From the records below, extract only the lines running from the line with "[97,510,184,525] spreadsheet ->" to the line with "[109,561,165,573] [109,599,442,614] Zadania", both lines included, reproducing them exactly.

=== Begin Enclosure ===

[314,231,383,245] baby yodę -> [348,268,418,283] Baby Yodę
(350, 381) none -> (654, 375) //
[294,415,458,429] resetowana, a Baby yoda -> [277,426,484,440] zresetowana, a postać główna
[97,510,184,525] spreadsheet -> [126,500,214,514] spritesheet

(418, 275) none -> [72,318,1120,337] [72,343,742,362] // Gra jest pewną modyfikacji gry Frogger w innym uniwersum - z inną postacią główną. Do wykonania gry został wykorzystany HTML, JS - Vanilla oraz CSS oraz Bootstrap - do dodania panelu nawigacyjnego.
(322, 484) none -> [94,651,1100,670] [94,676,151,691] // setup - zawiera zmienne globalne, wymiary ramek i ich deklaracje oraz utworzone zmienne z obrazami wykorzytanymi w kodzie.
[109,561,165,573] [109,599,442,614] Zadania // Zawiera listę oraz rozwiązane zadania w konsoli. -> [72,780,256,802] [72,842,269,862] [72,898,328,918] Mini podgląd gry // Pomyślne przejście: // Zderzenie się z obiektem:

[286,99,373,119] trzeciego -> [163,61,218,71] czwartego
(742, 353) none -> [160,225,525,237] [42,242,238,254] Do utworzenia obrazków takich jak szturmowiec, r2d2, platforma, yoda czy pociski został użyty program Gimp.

=== End Enclosure ===

* RESULT *
[97,510,184,525] spreadsheet -> [126,500,214,514] spritesheet

(418, 275) none -> [72,318,1120,337] [72,343,742,362] // Gra jest pewną modyfikacji gry Frogger w innym uniwersum - z inną postacią główną. Do wykonania gry został wykorzystany HTML, JS - Vanilla oraz CSS oraz Bootstrap - do dodania panelu nawigacyjnego.
(322, 484) none -> [94,651,1100,670] [94,676,151,691] // setup - zawiera zmienne globalne, wymiary ramek i ich deklaracje oraz utworzone zmienne z obrazami wykorzytanymi w kodzie.
[109,561,165,573] [109,599,442,614] Zadania // Zawiera listę oraz rozwiązane zadania w konsoli. -> [72,780,256,802] [72,842,269,862] [72,898,328,918] Mini podgląd gry // Pomyślne przejście: // Zderzenie się z obiektem:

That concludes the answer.